Cute Prinz choisit la voie la plus difficile et souvent la plus noble : parler de sentiments sans surcharger la pièce. “Only One” ne mise ni sur le drame forcé, ni sur les démonstrations vocales hypertrophiées, ni sur les recettes romantiques déjà usées. Le morceau préfère la fluidité, la chaleur, le magnétisme tranquille. Une excellente décision.
Dès l’ouverture, on entre dans un espace feutré où l’Afrobeats rencontre le Contemporary R&B avec naturel. Les percussions glissent au lieu de frapper, la basse soutient sans écraser, les nappes mélodiques créent un halo lumineux autour du chant. Tout respire la maîtrise douce. Rien n’est laissé au hasard, mais rien ne paraît calculé.
J’ai pensé à ces morceaux qui accompagnent mieux qu’ils ne dominent. Ceux qu’on remet sans s’en rendre compte pendant un trajet tardif, un message qu’on hésite à envoyer, un dimanche ralenti. “Only One” appartient à cette catégorie subtile : il sait habiter le décor émotionnel sans le vampiriser.
La voix de Cute Prinz joue un rôle central. Elle avance avec souplesse, presque avec délicatesse, mais sans fragilité excessive. Il y a de la confiance dans la retenue. Beaucoup d’artistes veulent convaincre à coups de puissance ; lui préfère séduire par la ligne, par le toucher, par l’intonation. C’est plus élégant, et souvent plus efficace.
Le mélange des genres fonctionne particulièrement bien. L’ADN afropop apporte le mouvement, cette pulsation organique qui donne envie de balancer les épaules même sur un thème tendre. Le R&B, lui, injecte l’intimité, le velours, la proximité émotionnelle. Résultat : une chanson qui danse légèrement tout en regardant quelqu’un droit dans les yeux.
Ce que j’apprécie surtout, c’est l’absence de cynisme. À une époque où beaucoup de titres sentimentaux jouent la distance ironique ou la posture froide, “Only One” ose la sincérité frontale. Il croit encore au romantisme, mais dans une version contemporaine : consciente, posée, sans naïveté.
La production reste propre sans devenir clinique. Quelques détails mélodiques apparaissent en arrière-plan, des textures discrètes enrichissent l’écoute, et l’ensemble garde cette sensation de fluidité qui fait les morceaux qu’on réécoute volontiers. Rien ne fatigue l’oreille.
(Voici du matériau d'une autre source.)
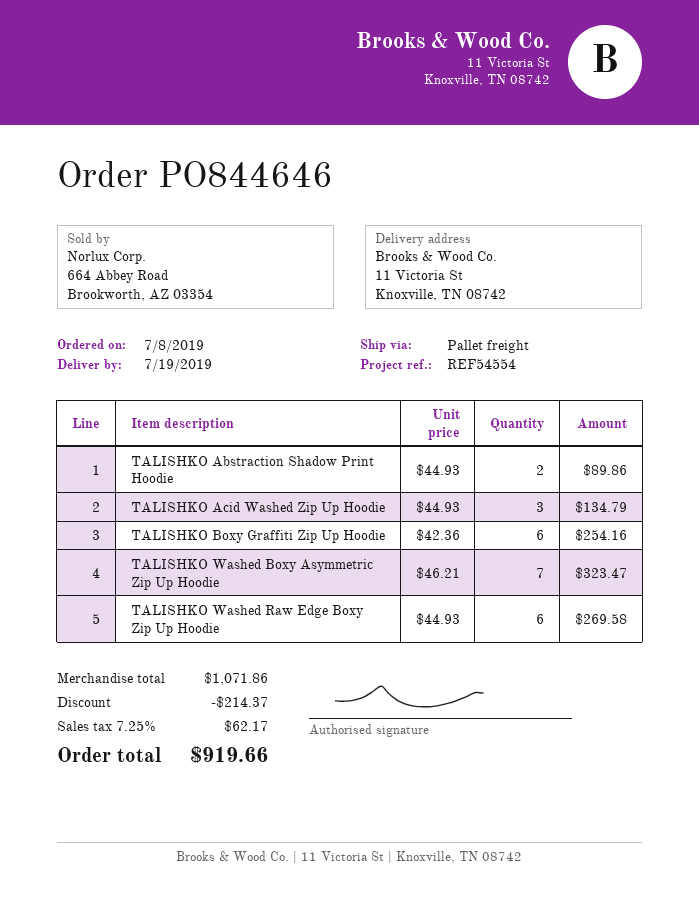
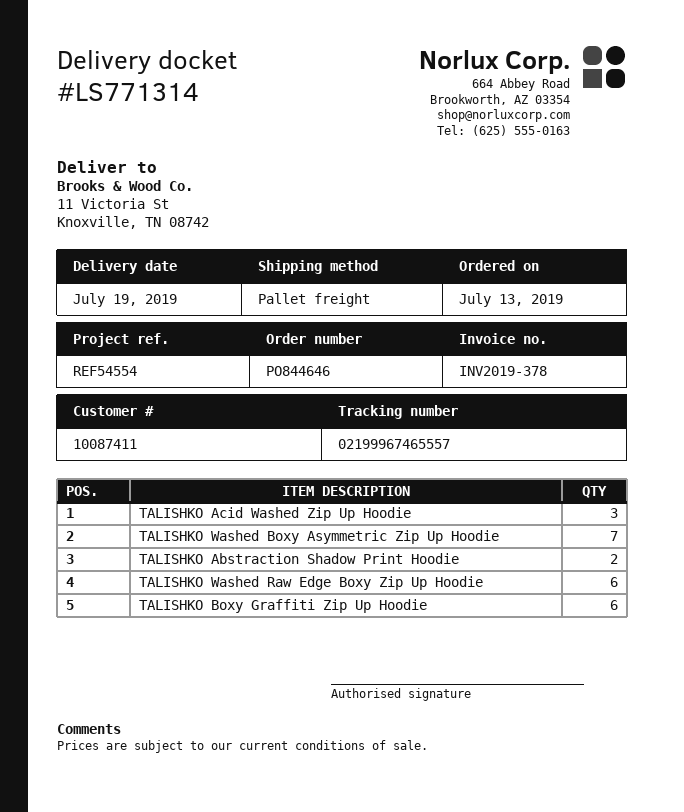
order date: 2019-07-08 -> 2019-07-13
Cute Prinz signe ici un titre accessible sans être jetable, tendre sans mièvrerie, sensuel sans caricature. “Only One” n’a pas besoin de lever la voix pour exister : il se glisse dans la mémoire par la porte laissée entrouverte.
Et souvent, les chansons qui entrent ainsi sont celles qui restent le plus longtemps.